Poi però ci sono altre storie. Tanti grandi amori, ma anche qualche amore brevissimo. Di tutt’altra fattura è infatti la storia che ci racconta Vitalie Ciobanu dell'idillio tra sua nonna moldava e un soldato italiano durante la Seconda guerra mondiale.
Siamo a Florești, una cittadina a Nord della Moldova, punto di passaggio e accampamento di un reggimento di soldati italiani (che partecipavano all'offensiva tedesca nell'Europa dell'est), nell'estate del 1942. L'accampamento degli italiani a Floresti non aveva raggiunto grandi dimensioni, ma il villaggio aveva qualcosa di quell’atmosfera nota nel film “Mediterraneo” di Salvatores.
Ioana, maestra del villaggio, aveva conosciuto il giovane tenente chiamato Vincenzo, di Massa, la città famosa per le sue cave di marmo. L’incontro tra i due avvenne in modo distaccato, filosofico. Poi la passione prese il sopravvento: la frequentazione durò tutto il periodo di permanenza dei militari nella zona. Nascosti nella penombra di una stanza quasi buia, la loro immagine risvegliava nell'animo della gente la paura dell'ignoto, ma anche e soprattutto la curiosità.

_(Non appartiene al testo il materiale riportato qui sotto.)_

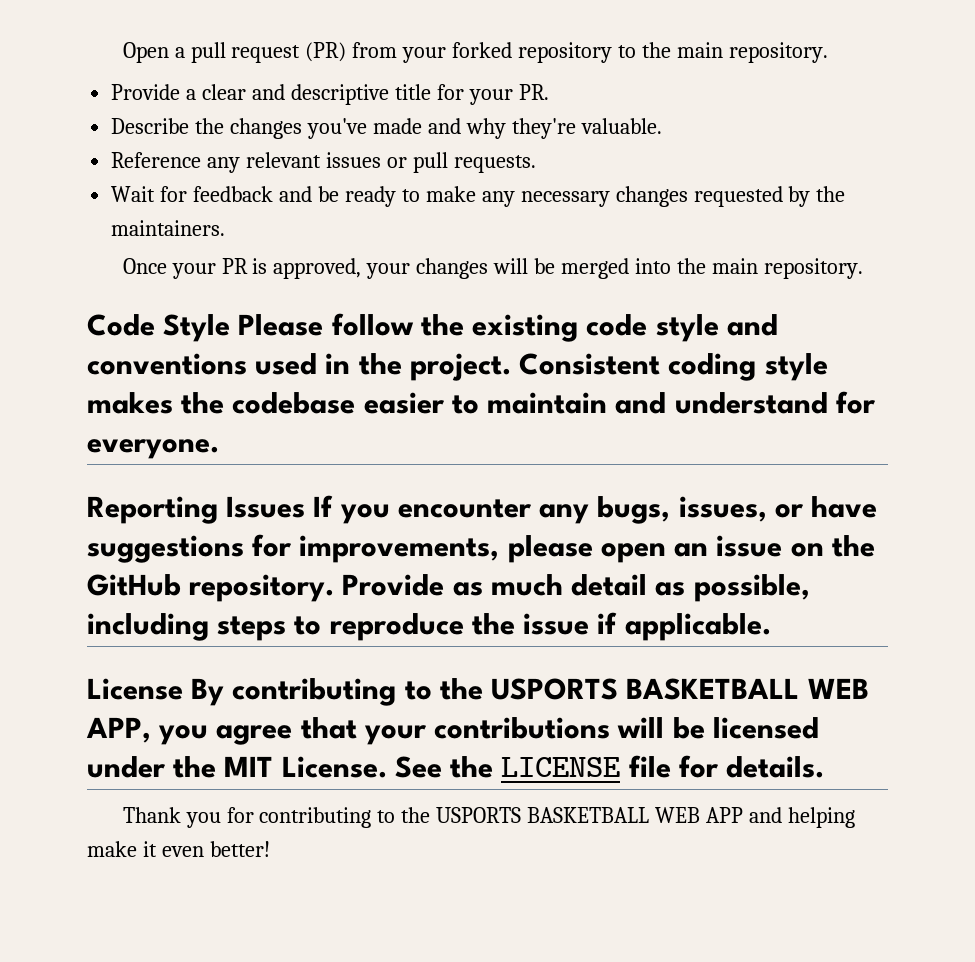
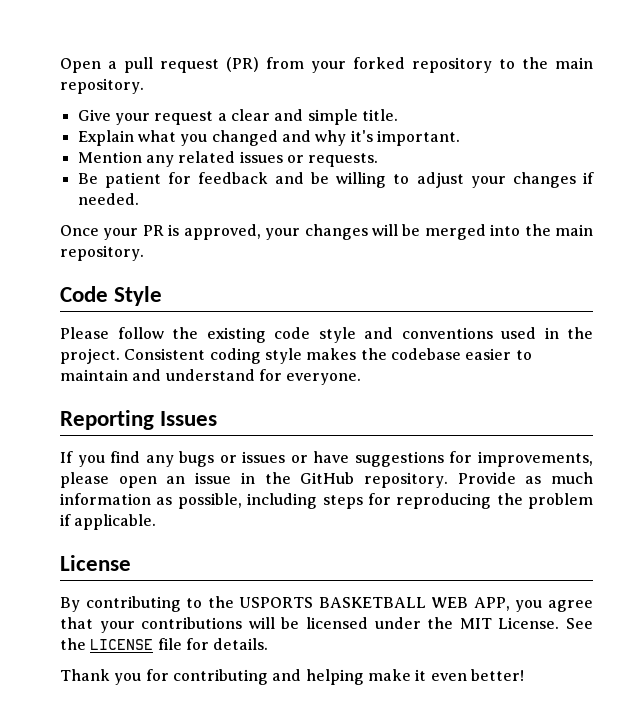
- Provide a clear and descriptive title for your PR.
- Describe the changes you've made and why they're valuable.
- Reference any relevant issues or pull requests.
+ Give your request a clear and simple title.
+ Explain what you changed and why it's important.
+ Mention any related issues or requests.
- Wait for feedback and be ready to make any necessary changes requested by the maintainers.
+ Be patient for feedback and be willing to adjust your changes if needed.
- Code Style Please follow the existing code style and conventions used in the project.
+ Code Style
+ Please follow the existing code style and conventions used in the project.
- Reporting Issues If you encounter any bugs, issues, or have suggestions for improvements, please open an issue on the GitHub repository.
+ Reporting Issues
+ If you find any bugs or issues or have suggestions for improvements, please open an issue in the GitHub repository.
- Provide as much detail as possible, including steps to reproduce the issue if applicable.
+ Provide as much information as possible, including steps for reproducing the problem if applicable.
- License By contributing to the USPORTS BASKETBALL WEB APP, you agree that your contributions will be licensed under the MIT License.
+ License
+ By contributing to the USPORTS BASKETBALL WEB APP, you agree that your contributions will be licensed under the MIT License.
- Thank you for contributing to the USPORTS BASKETBALL WEB APP and helping make it even better!
+ Thank you for contributing and helping make it even better!

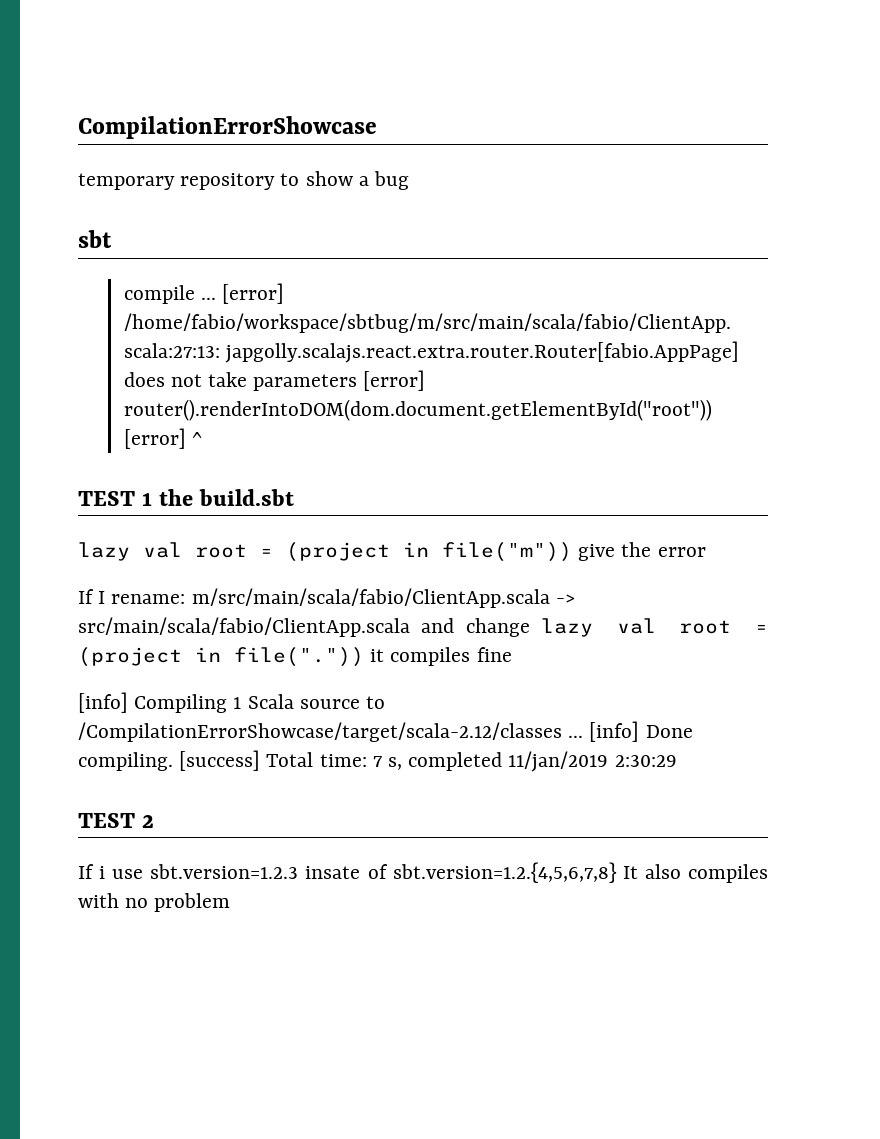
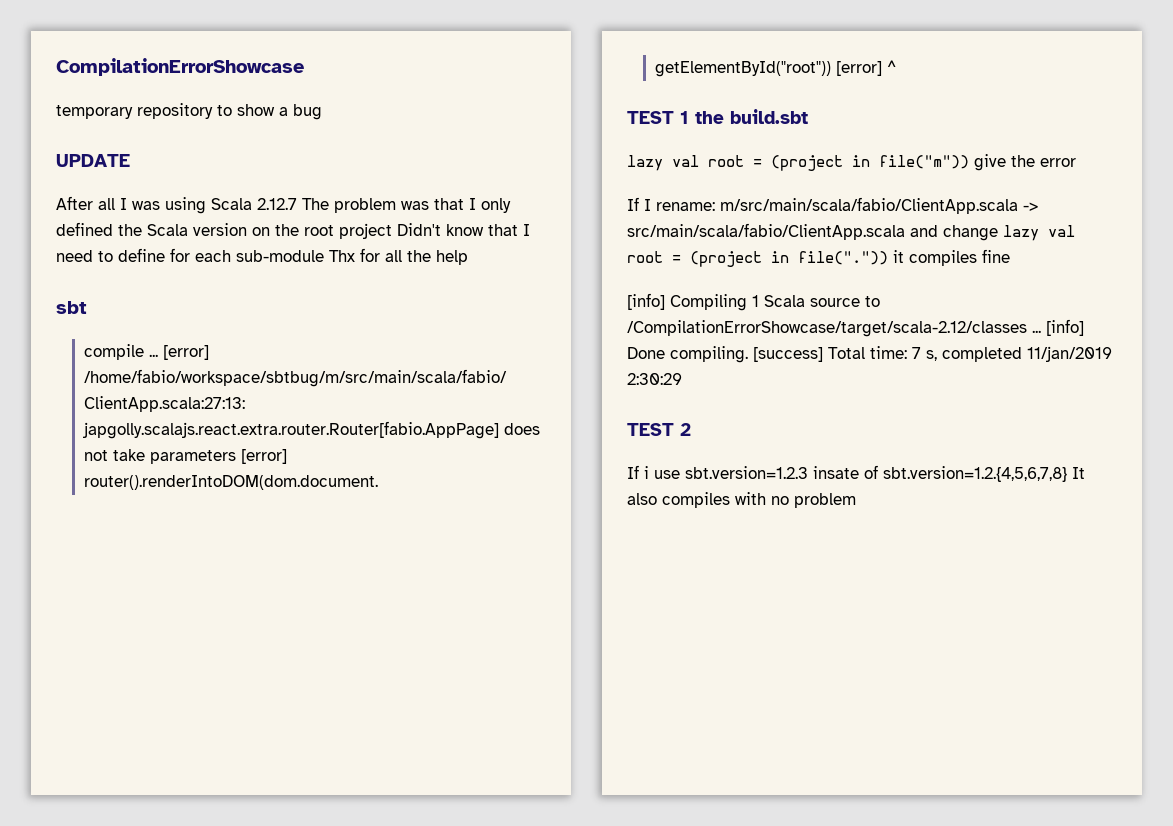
+ UPDATE
+ After all I was using Scala 2.12.7 The problem was that I only defined the Scala version on the root project Didn't know that I need to define for each sub-module Thx for all the help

La storia purtroppo non ebbe un lieto fine. Di quell’idillio sono rimaste solo alcune tracce: sette lettere del soldato, inviate dopo la partenza del contingente. La signora Ioana nel villaggio continuò ad essere soprannominata "l'italiana". Poi, come le tante storie d’amore di quel periodo, solo il ricordo velato da tanta nostalgia.